Civil society wants law against torture, protection of activists

Endorsing the citizens’ right to criticise the Government, a report sent to the United Nations demands laws against torture and for protection of RTI activists in India



Photo by Arun Sharma/Hindustan Times via Getty Images
Photo by Arun Sharma/Hindustan Times via Getty Images
user

NH Correspondent

Members of Indian civil society from diverse sectors, have come together to severely criticise India's increasingly deteriorating human rights situation, the shrinking democratic spaces, the current government's persecution of NGOs and harassment of minorities and demanded a national law for the protection of RTI, human rights activists, and journalists in India.


These issues and more were detailed in the Joint Stakeholders’ Report on India’s overall human rights situation released by the Working Group on Human Rights in India and United Nations (WGHR) in New Delhi. The report was submitted to the UN Human Rights Council for the upcoming third Universal Periodic Review (UPR) of India due to take place at Geneva in May 2017, under which India’s human rights record between 2012-2017, obligations and commitments will be evaluated by 193 member states of the UN at the UNHRC.

“The climate of fear and hate being systematically promoted through vigilante mobs on the streets and online trolls against dissent, difference and diversity poses a grave threat to democracy.”
Working Group on Human Rights in India

Milan Kothari, the former special rapporteur of the UN called the report “the biggest expose of human rights issues in India and there is nothing that the Indian government can do about it.”


The report which has been endorsed by more than a thousand NGOs, lawyers and activists from all over India, will be used as one of the resources by member countries of Human Rights Council to question the Indian government.

The report is “the biggest expose of human rights issues in India and there is nothing that the Indian government can do about it.”
Milan Kothari

Henri Tiphagne, convenor of WGHR, said various UN bodies and several governments have expressed their concern on severe restrictions and actions by the Indian Government. He said, “As India claims to move ahead with developmental agenda, no development can be at the cost of crushing of fundamental rights of dissent and protest which are the basic elements of our democracy.”


Enakshi Ganguly, Co-director of HAQ: Centre for Child Rights, slammed the autonomy of national human rights institutions, saying that “the Child Rights Commission and the National Human Rights Commission have become like arms of the government”. She said that it is sad that in a country that claims to have become a global leader in the last three years, the status and condition of children have not seen any meaningful improvement since UPR 2.

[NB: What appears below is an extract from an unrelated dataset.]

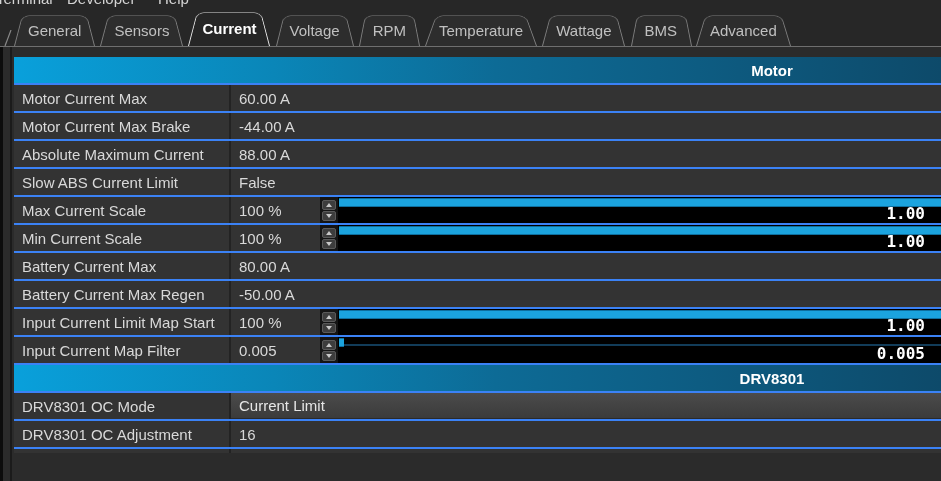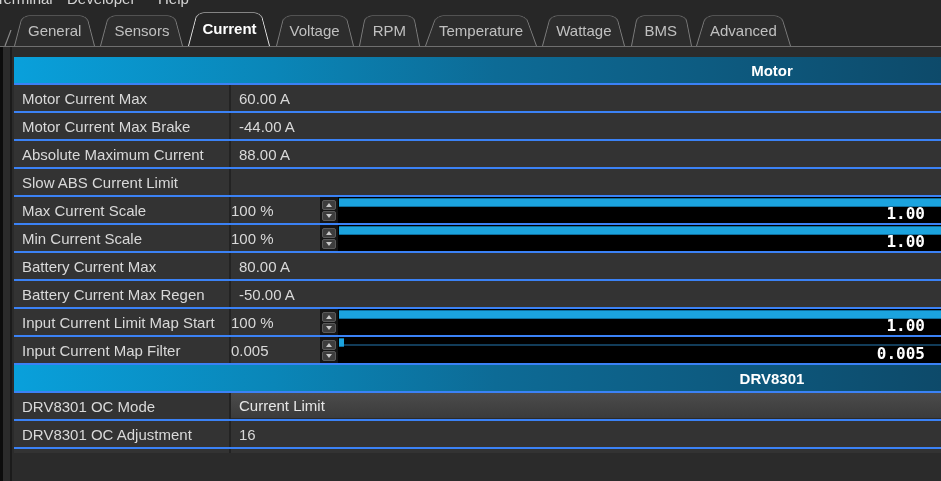"False" div.vcell { html: none -> <div>False</div> }
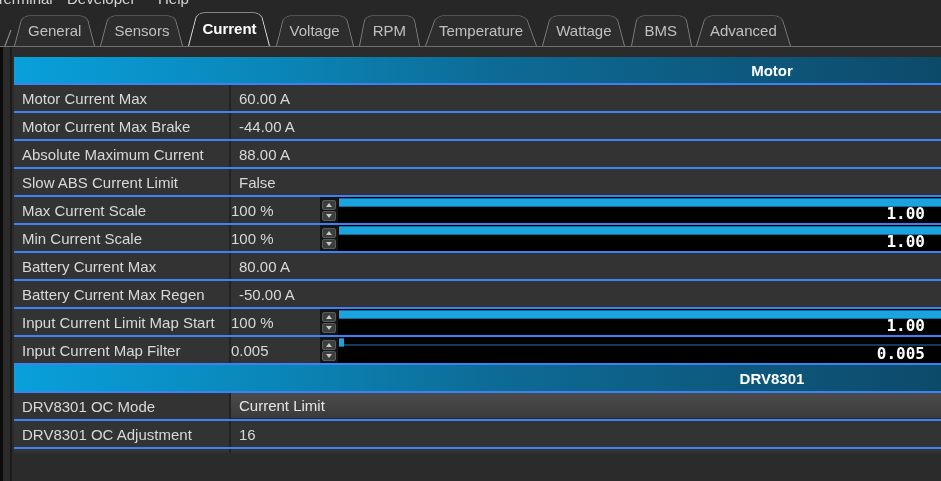"100 %" .scell { padding-left: 0 -> 8px }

She strongly criticised the new Juvenile Justice Act of 2015 which includes a regressive provision of waiver of 16-18 year olds into the adult criminal justice system, and has been created to treat children in conflict with the law like adults.

“As India claims to move ahead with developmental agenda, no development can be at the cost of crushing of fundamental rights of dissent and protest which are the basic elements of our democracy.”
Henri Tiphagne

Senior human rights lawyer Vrinda Grover said that “It’s my right as a citizen to criticise the government”. She expressed concern over the failure of the Indian state to honour its pledges at the earlier UPRs and highlighted that despite assurances to the Human Rights Council, India had still not ratified the Convention Against Torture, and no law against torture has been passed by the Indian Parliament to date.


She said that situation reports from Chhattisgarh are very disturbing where Adivasi women were being sexually assaulted and men killed in extra judicial killings by police and security forces; and lawyers, journalists, activists and academics highlighting these egregious violations are being targeted by the police and administration.

“We are called anti-nationals because we are trying to strengthen the Indian society and the rights of SC and ST.”
Paul Divakar

Paul Divakar, Dalit activist and the General Secretary of National Campaign for Dalit Human Rights, also came down heavily on the current regime's attitude towards Dalits, saying, "In 2014, 46,000 cases were registered against Dalits, but only 10% have come to trial.” He said, "We are called anti-nationals because we are trying to strengthen the Indian society and the rights of SC and ST." He called the increasing lack of space for civil society a "downright condemnation of human rights" and not an internal matter of India.


“The climate of fear and hate being systematically promoted through vigilante mobs on the streets and online trolls against dissent, difference and diversity poses a grave threat to democracy,” says the report.


Vrinda Grover added, “Denial is the habit of the Indian state. But the worse thing is that it does not listen to even recommendations proposed.”